I Choose You (to Help Save the World)
Being a game heavily inspired by Pokémon, you would probably expect Abomi Nation‘s many battles to play out like Pokémon battles would. And that’s good, because they absolutely do. They’re so similar, in fact, that I’m not even totally sure what to say in this section. There are a few differences here and there—the most notable being the fact that, while all battles are 1v1, each team will have two benched Abomis sitting out on the field, which can be affected by certain moves—but there really isn’t a whole lot that I can say that isn’t accurately summed up by the phrase “it plays almost exactly like a Pokémon battle.” Stats, Natures, Moves, Abilities, Evolution, Formes—it’s all there, and it’s all executed with a very high degree of accuracy. In most games, mimicking the source material this closely would absolutely be a no-go, but we all know the types of people that are being drawn toward Abomi Nation. So, in this case, I think that it’s perfectly acceptable.

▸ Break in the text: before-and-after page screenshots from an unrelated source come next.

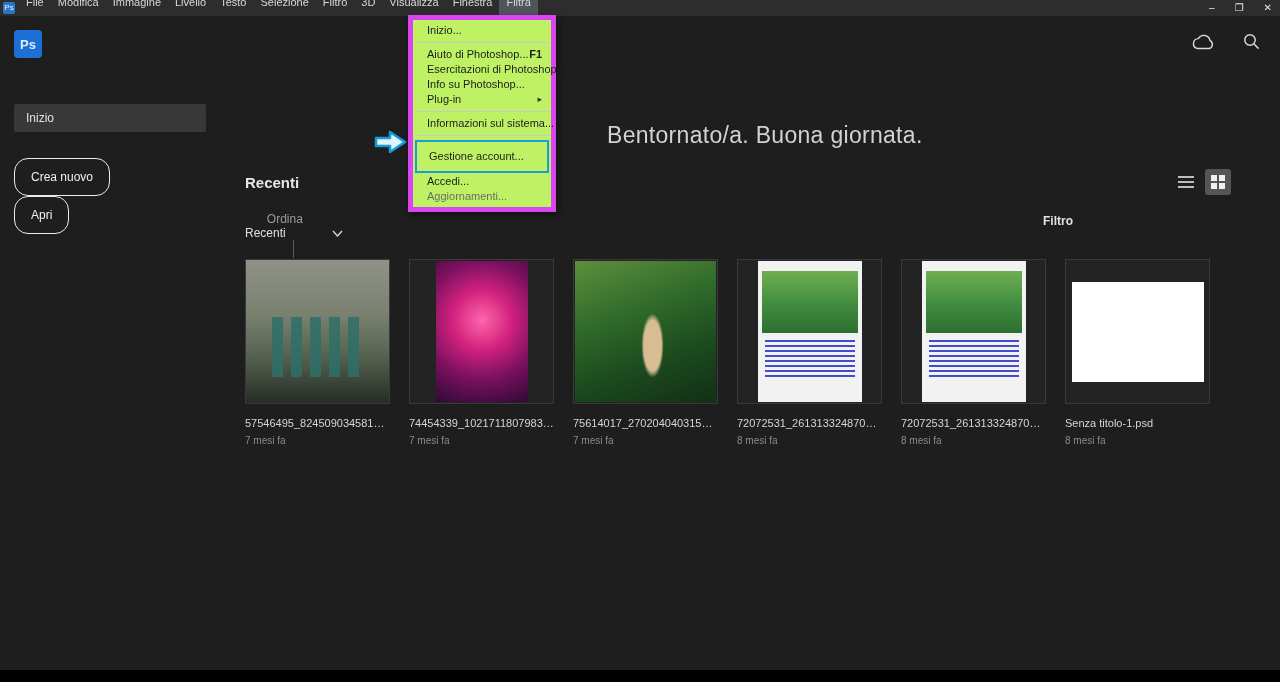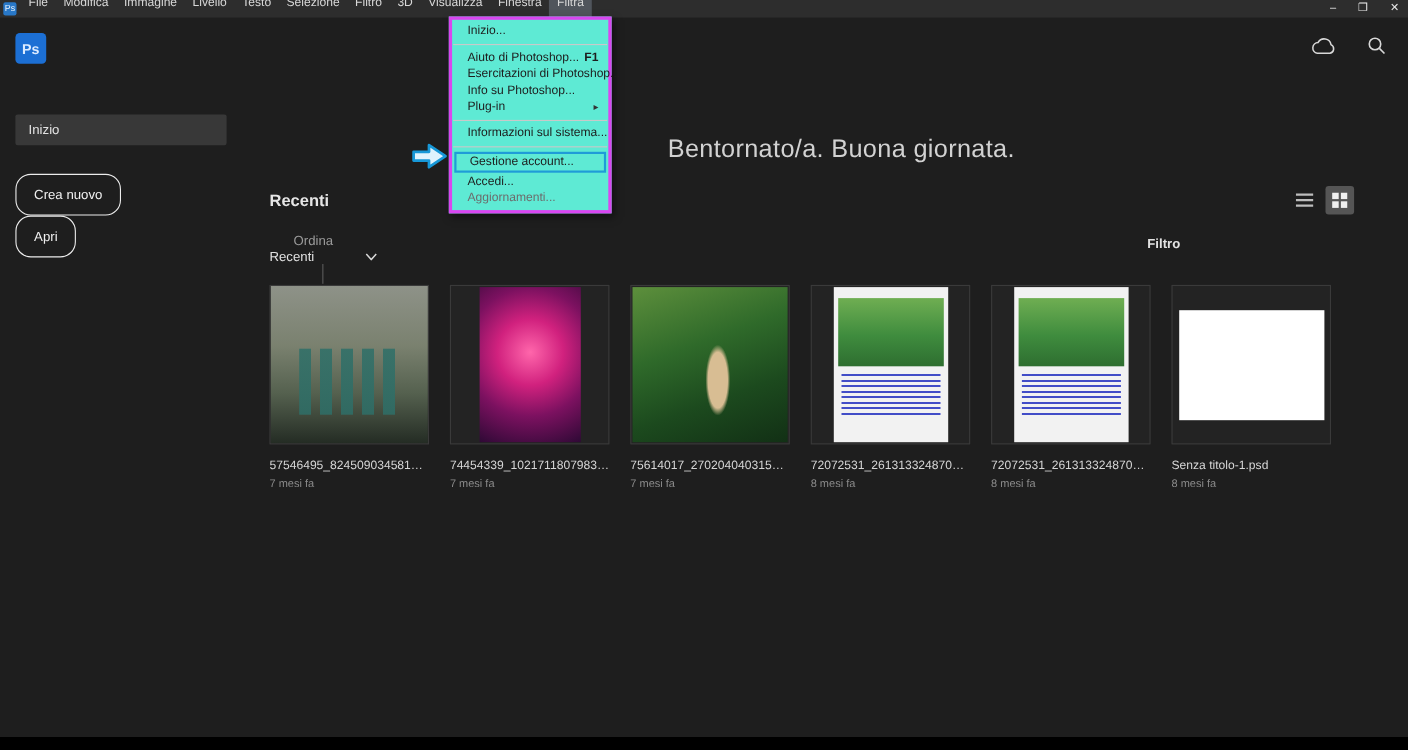--- a/index.html
+++ b/index.html
@@ -83,8 +83,8 @@
   .t6{width:132px;height:100px;background:#ffffff;}
   
   .dropdown{
-    position:absolute;left:408px;top:15px;width:148px;background:#5eead4;
-    border:3px solid #d946ef;box-shadow:2px 3px 7px rgba(0,0,0,.5);
+    position:absolute;left:408px;top:15px;width:148px;background:#bef264;
+    border:5px solid #d946ef;box-shadow:2px 3px 7px rgba(0,0,0,.5);
     font-size:11px;color:#1d1d1d;padding:3px 0;z-index:20;
   }
   .dd-item{height:15px;line-height:15px;padding:0 9px 0 14px;display:flex;justify-content:space-between;align-items:center;white-space:nowrap;cursor:default;}

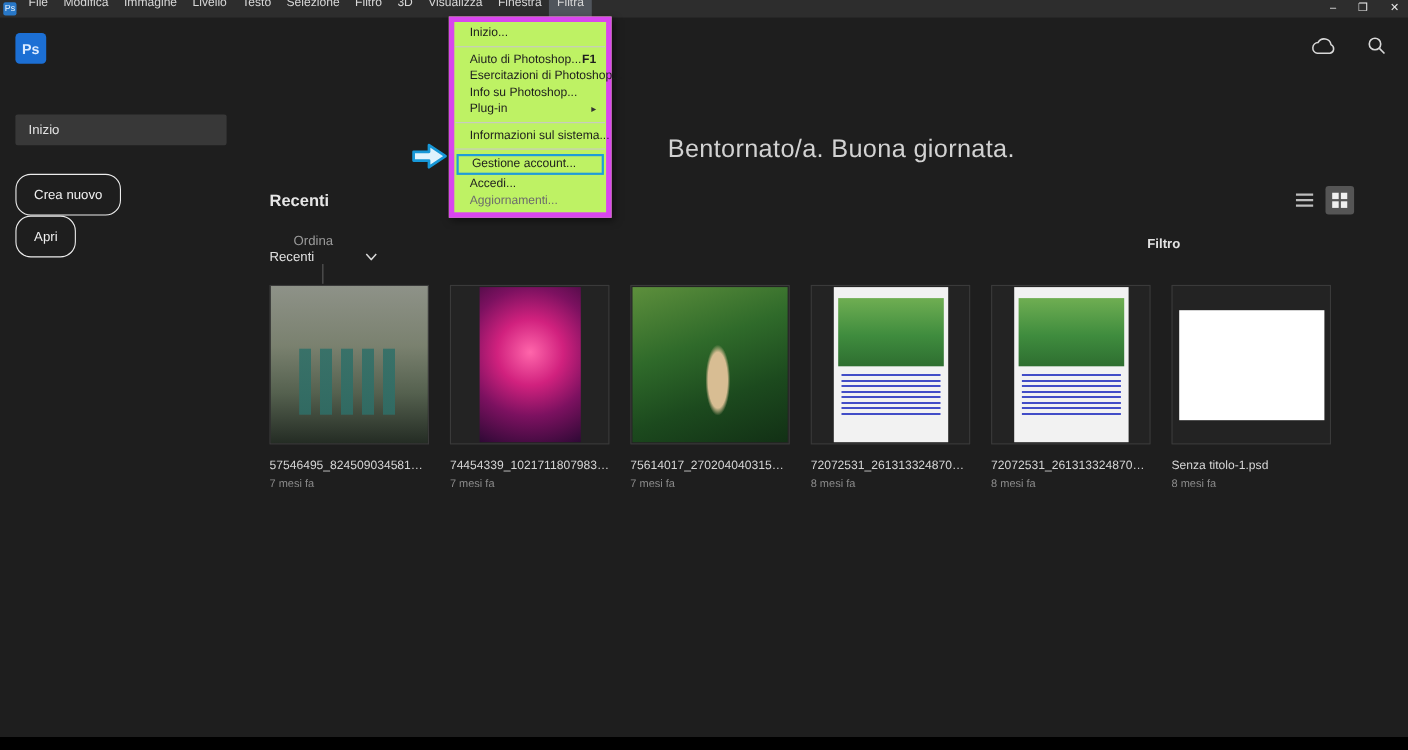--- a/index.html
+++ b/index.html
@@ -92,7 +92,7 @@
   .dd-item .sub-arrow{font-size:9px;color:#333;}
   .dd-item.dim{color:#6c6c6c;}
   .dd-item.highlight{
-    border:2px solid #1f9cd8;margin:1px 2px;padding:0 7px 0 12px;height:19px;line-height:15px;
+    border:2px solid #1f9cd8;margin:1px 2px;padding:0 7px 0 12px;height:33px;line-height:15px;
   }
   .dd-sep{height:1px;background:#c9c9c9;margin:4px 1px;}
   .annot-arrow{position:absolute;left:374px;top:129px;z-index:25;}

I’d also like to take a minute to talk about the Abomi designs themselves—namely the fact that they’re great. Creating a roster of collectible creatures is never an easy thing, and it’s probably even more difficult when you’re trying to make a Pokémon-inspired game but can’t actually use any of the Pokémon themselves. Sure, you can technically make anything you’d like to fill the void that’s been created, but there’s a certain nuance to creating anything Pokémon or Pokémon-adjacent. Clearly, however, said nuance isn’t anything that Orange Pylon needs to worry about, because they’ve most definitely got the formula down. Every creature within Abomi Nation feels like a genuine amount of creative effort was put into creating them—with most Abomi motifs revolving around some kind of fun or clever pun or reference (sound familiar?)—and, just like with any new Pokémon game, I couldn’t wait to see what new Abomis I would run into next. Also, this game has a lot of weird Type combinations. That was pretty neat, too.
A Nation of Greatness
Abomi Nation knows exactly what it wants to be, and exactly the type of person that it wants to appeal to. And, best of all, it accomplishes everything that it sets out to do. While it might oversimplify its approach to exploration a bit too much, there’s no getting around the fact that Abomi Nation is a phenomenal Nuzlocke experience that Pokémon fans will not only love but immediately feel comfortable with once they begin playing.
Final Verdict: 4/5
Available on: PC (Reviewed); Publisher: DANGEN Entertainment; Developer: Orange Pylon Games; Players: 1; Released: July 29, 2021; ESRB: N/A; MSRP: $19.99
Full disclosure: This review is based on a copy of Abomi Nation given to Hey Poor Player by the publisher.